- **ASSIGNMENT**
Your output should repeat the entries below exactly. It should contain no images.

- **DATA LISTING**
· · · · · · ·

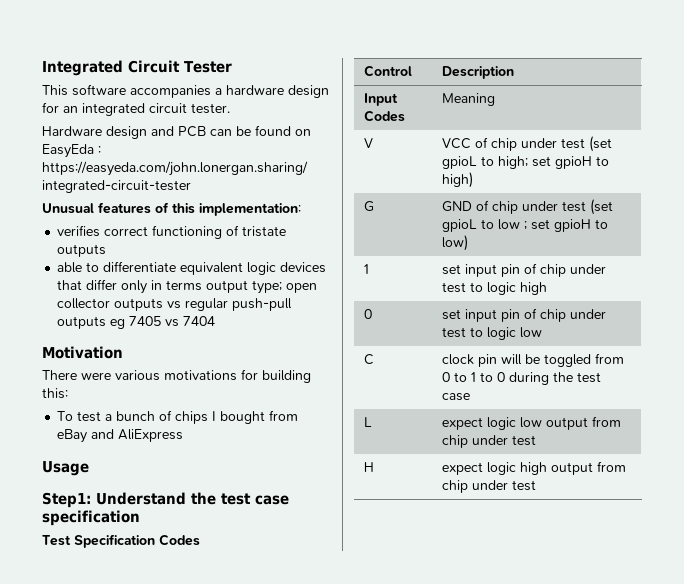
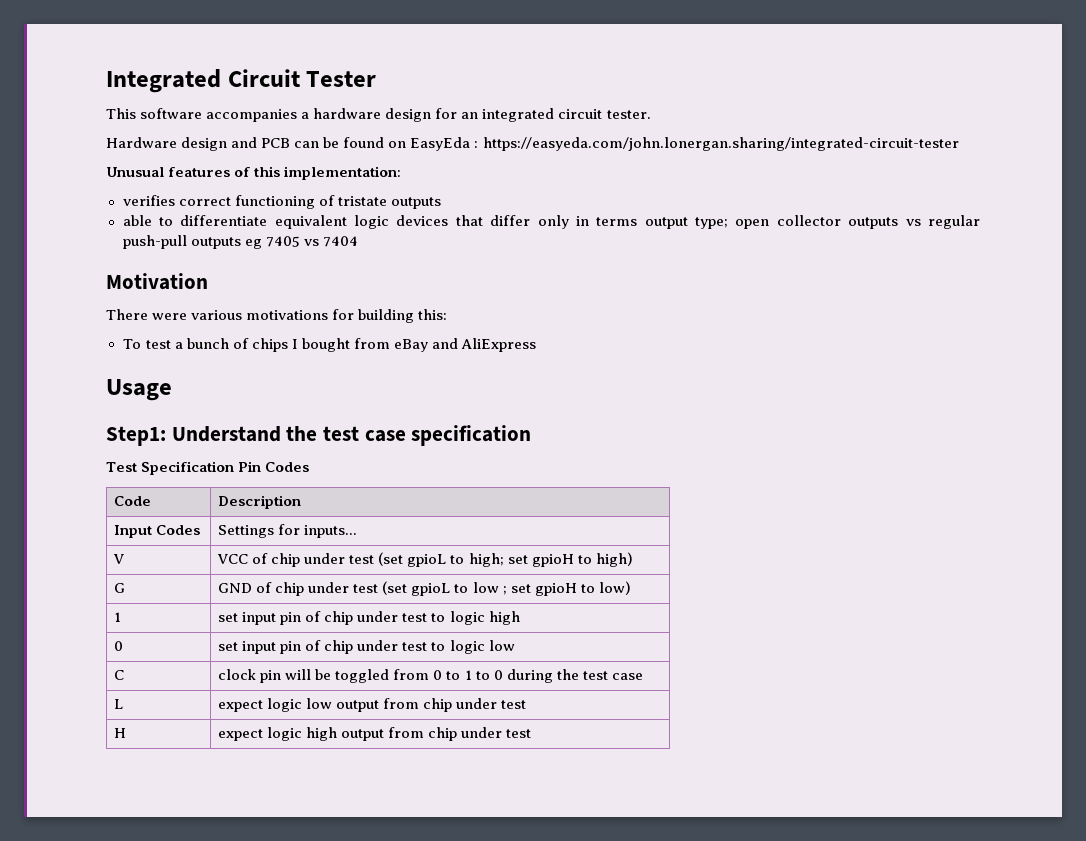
(155, 541) none -> [238,461,262,472] Pin
[363,65,412,77] Control -> [114,496,152,506] Code
[441,93,495,106] Meaning -> [218,524,358,538] Settings for inputs...

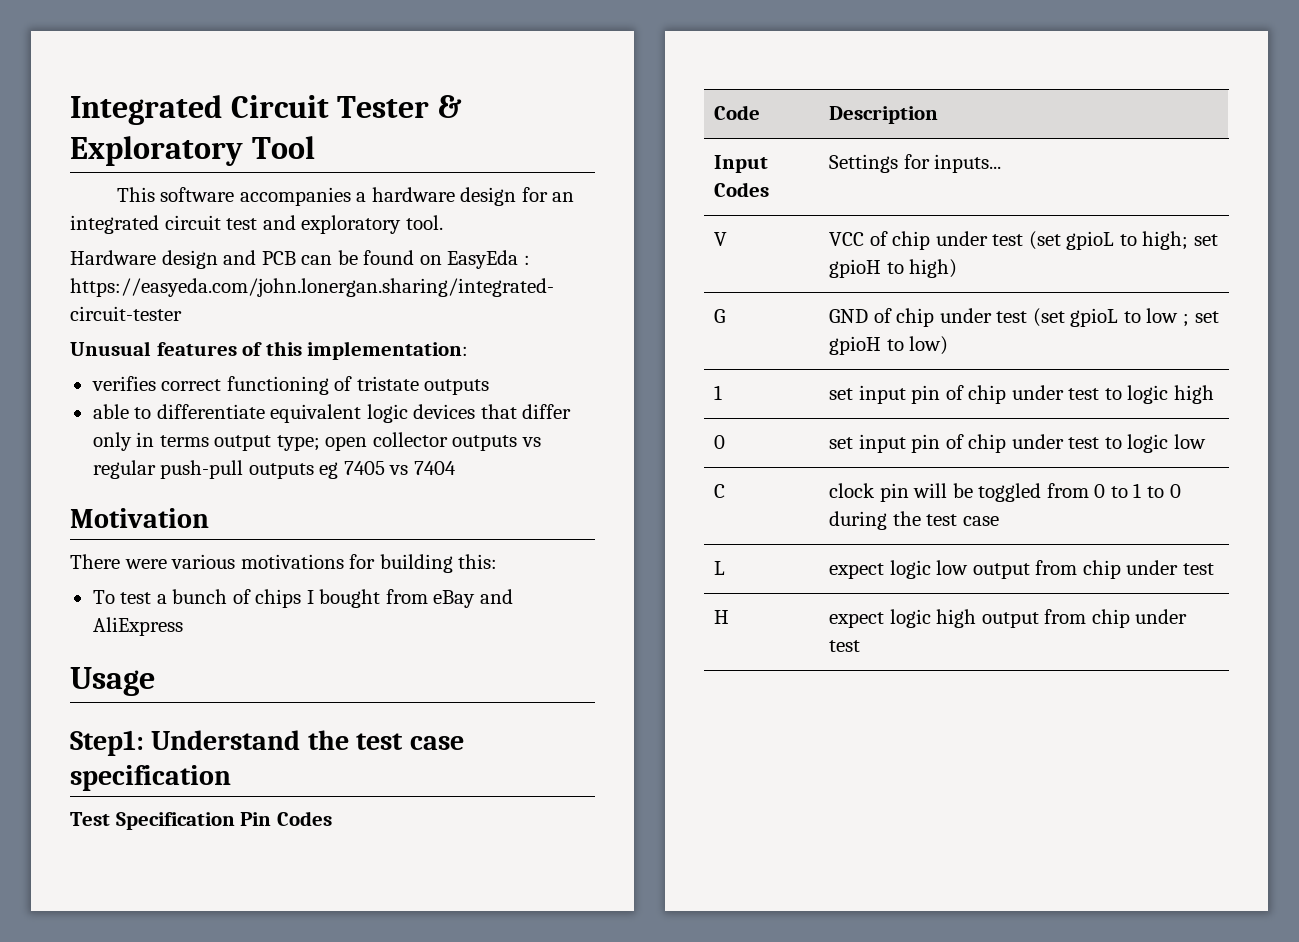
(377, 79) none -> [437,95,462,118] [70,136,315,166] & Exploratory Tool
[606,110,651,119] tester. -> [226,215,443,234] test and exploratory tool.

· · · · · · ·

- **EXERCISE RESPONSE**
(155, 541) none -> [238,461,262,472] Pin
[363,65,412,77] Control -> [114,496,152,506] Code
[441,93,495,106] Meaning -> [218,524,358,538] Settings for inputs...

(377, 79) none -> [437,95,462,118] [70,136,315,166] & Exploratory Tool
[606,110,651,119] tester. -> [226,215,443,234] test and exploratory tool.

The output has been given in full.